*** Task inputs Section Begins ***

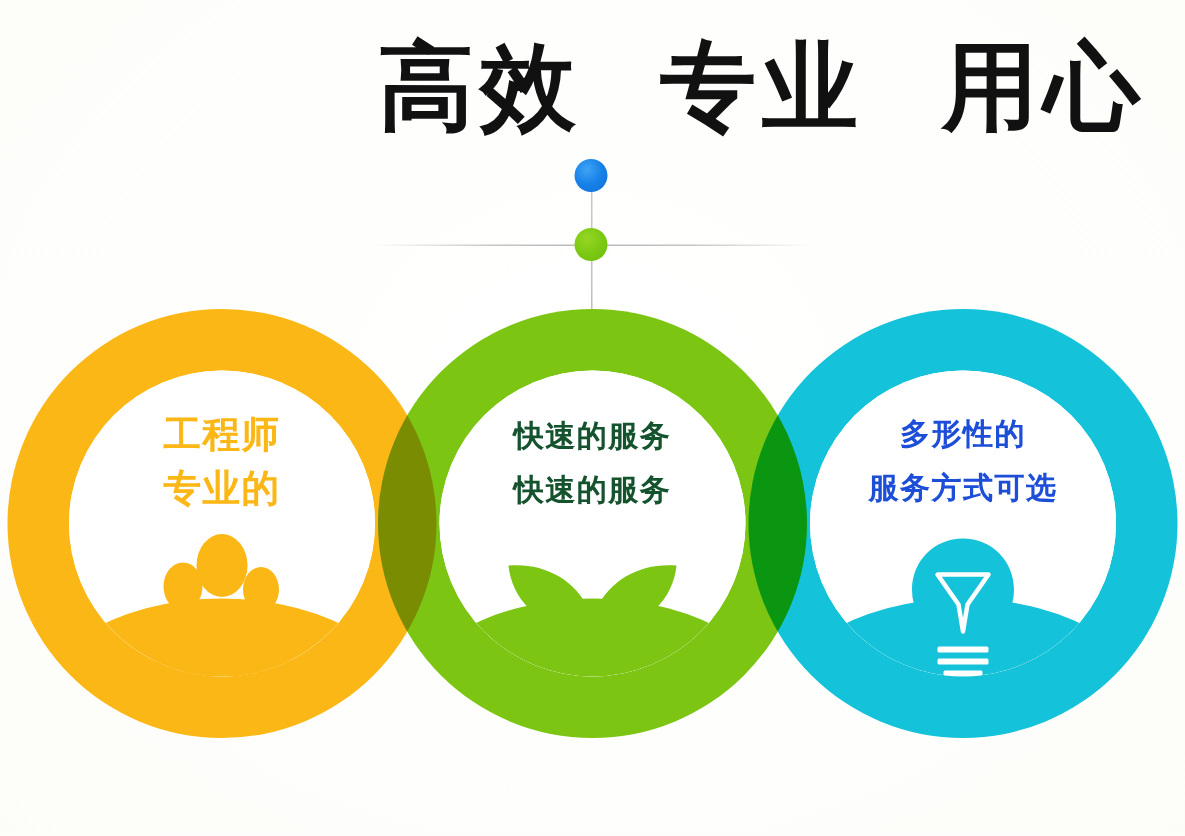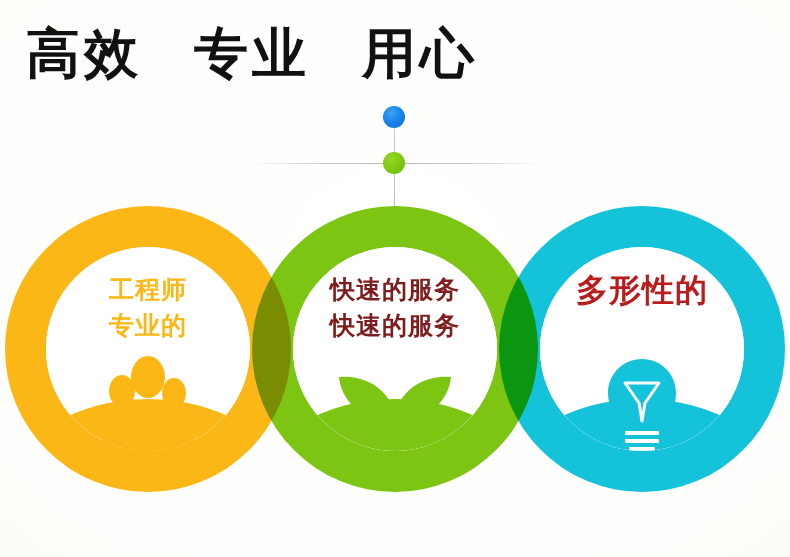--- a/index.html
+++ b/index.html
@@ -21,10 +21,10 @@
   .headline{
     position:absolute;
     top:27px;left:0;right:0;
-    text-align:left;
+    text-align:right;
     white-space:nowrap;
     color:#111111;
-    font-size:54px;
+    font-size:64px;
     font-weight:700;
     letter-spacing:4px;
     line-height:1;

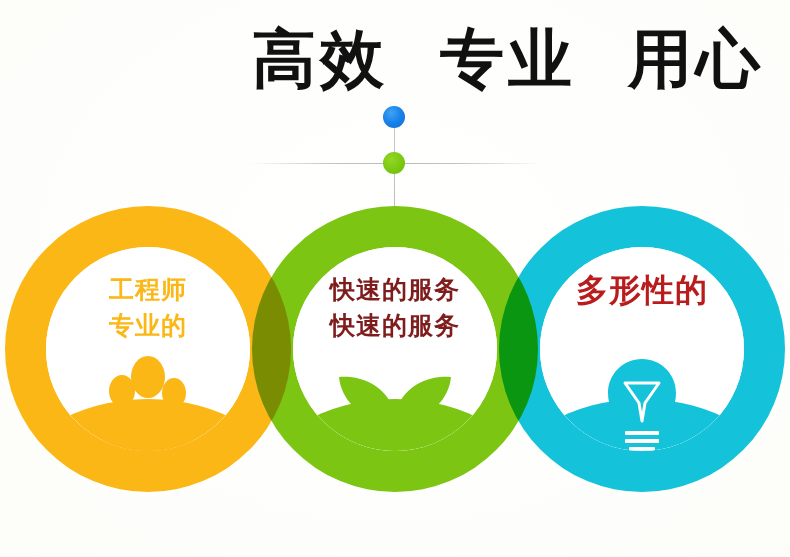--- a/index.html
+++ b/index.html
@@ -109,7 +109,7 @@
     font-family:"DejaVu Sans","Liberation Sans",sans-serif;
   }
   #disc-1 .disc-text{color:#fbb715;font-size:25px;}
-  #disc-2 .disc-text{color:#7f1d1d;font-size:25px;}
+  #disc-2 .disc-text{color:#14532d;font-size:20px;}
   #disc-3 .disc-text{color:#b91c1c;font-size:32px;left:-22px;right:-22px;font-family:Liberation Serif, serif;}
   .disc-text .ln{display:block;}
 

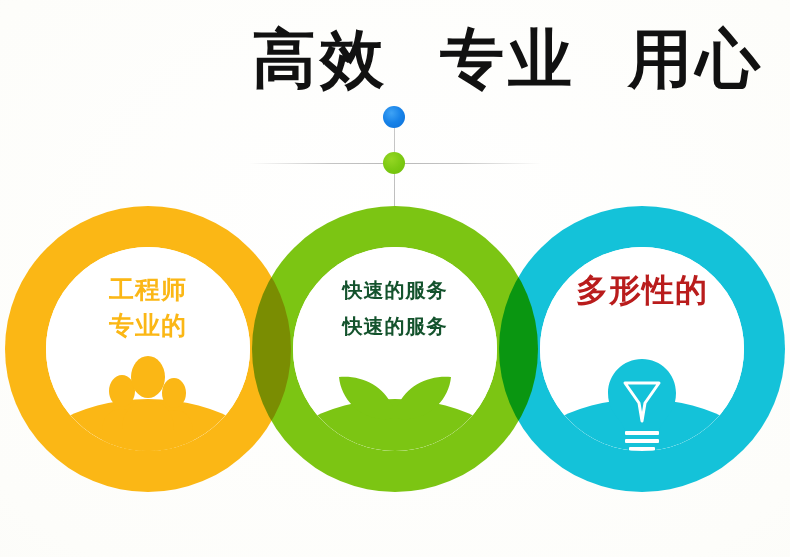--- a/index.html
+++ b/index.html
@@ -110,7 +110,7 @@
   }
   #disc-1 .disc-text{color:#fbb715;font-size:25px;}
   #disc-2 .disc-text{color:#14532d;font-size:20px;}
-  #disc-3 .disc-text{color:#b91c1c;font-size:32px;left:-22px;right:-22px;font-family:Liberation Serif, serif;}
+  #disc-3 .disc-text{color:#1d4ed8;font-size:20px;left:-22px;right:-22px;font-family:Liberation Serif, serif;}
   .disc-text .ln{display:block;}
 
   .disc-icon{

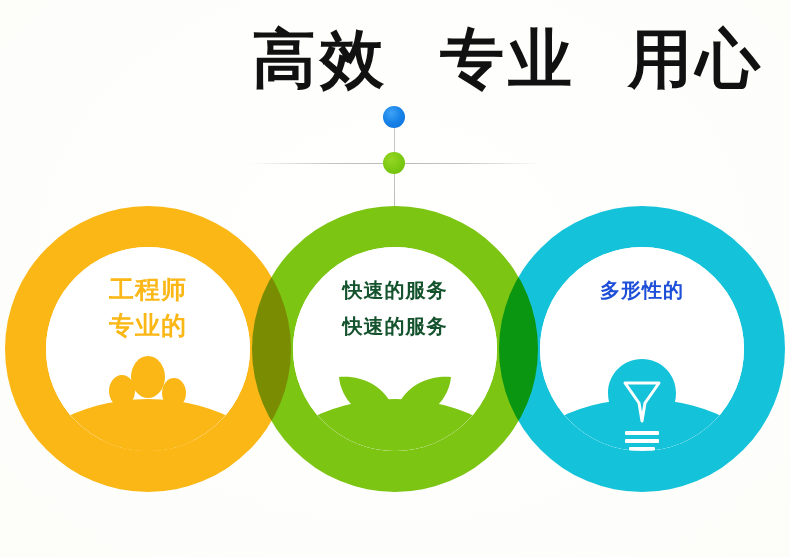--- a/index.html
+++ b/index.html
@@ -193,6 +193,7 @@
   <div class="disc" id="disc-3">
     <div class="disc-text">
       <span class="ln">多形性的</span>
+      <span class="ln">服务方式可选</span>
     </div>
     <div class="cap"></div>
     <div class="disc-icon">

*** Task inputs Section Ends ***

Exclude the pictures and give back the rest of the data above exactly as written.

--- a/index.html
+++ b/index.html
@@ -21,10 +21,10 @@
   .headline{
     position:absolute;
     top:27px;left:0;right:0;
-    text-align:left;
+    text-align:right;
     white-space:nowrap;
     color:#111111;
-    font-size:54px;
+    font-size:64px;
     font-weight:700;
     letter-spacing:4px;
     line-height:1;

--- a/index.html
+++ b/index.html
@@ -109,7 +109,7 @@
     font-family:"DejaVu Sans","Liberation Sans",sans-serif;
   }
   #disc-1 .disc-text{color:#fbb715;font-size:25px;}
-  #disc-2 .disc-text{color:#7f1d1d;font-size:25px;}
+  #disc-2 .disc-text{color:#14532d;font-size:20px;}
   #disc-3 .disc-text{color:#b91c1c;font-size:32px;left:-22px;right:-22px;font-family:Liberation Serif, serif;}
   .disc-text .ln{display:block;}
 

--- a/index.html
+++ b/index.html
@@ -110,7 +110,7 @@
   }
   #disc-1 .disc-text{color:#fbb715;font-size:25px;}
   #disc-2 .disc-text{color:#14532d;font-size:20px;}
-  #disc-3 .disc-text{color:#b91c1c;font-size:32px;left:-22px;right:-22px;font-family:Liberation Serif, serif;}
+  #disc-3 .disc-text{color:#1d4ed8;font-size:20px;left:-22px;right:-22px;font-family:Liberation Serif, serif;}
   .disc-text .ln{display:block;}
 
   .disc-icon{

--- a/index.html
+++ b/index.html
@@ -193,6 +193,7 @@
   <div class="disc" id="disc-3">
     <div class="disc-text">
       <span class="ln">多形性的</span>
+      <span class="ln">服务方式可选</span>
     </div>
     <div class="cap"></div>
     <div class="disc-icon">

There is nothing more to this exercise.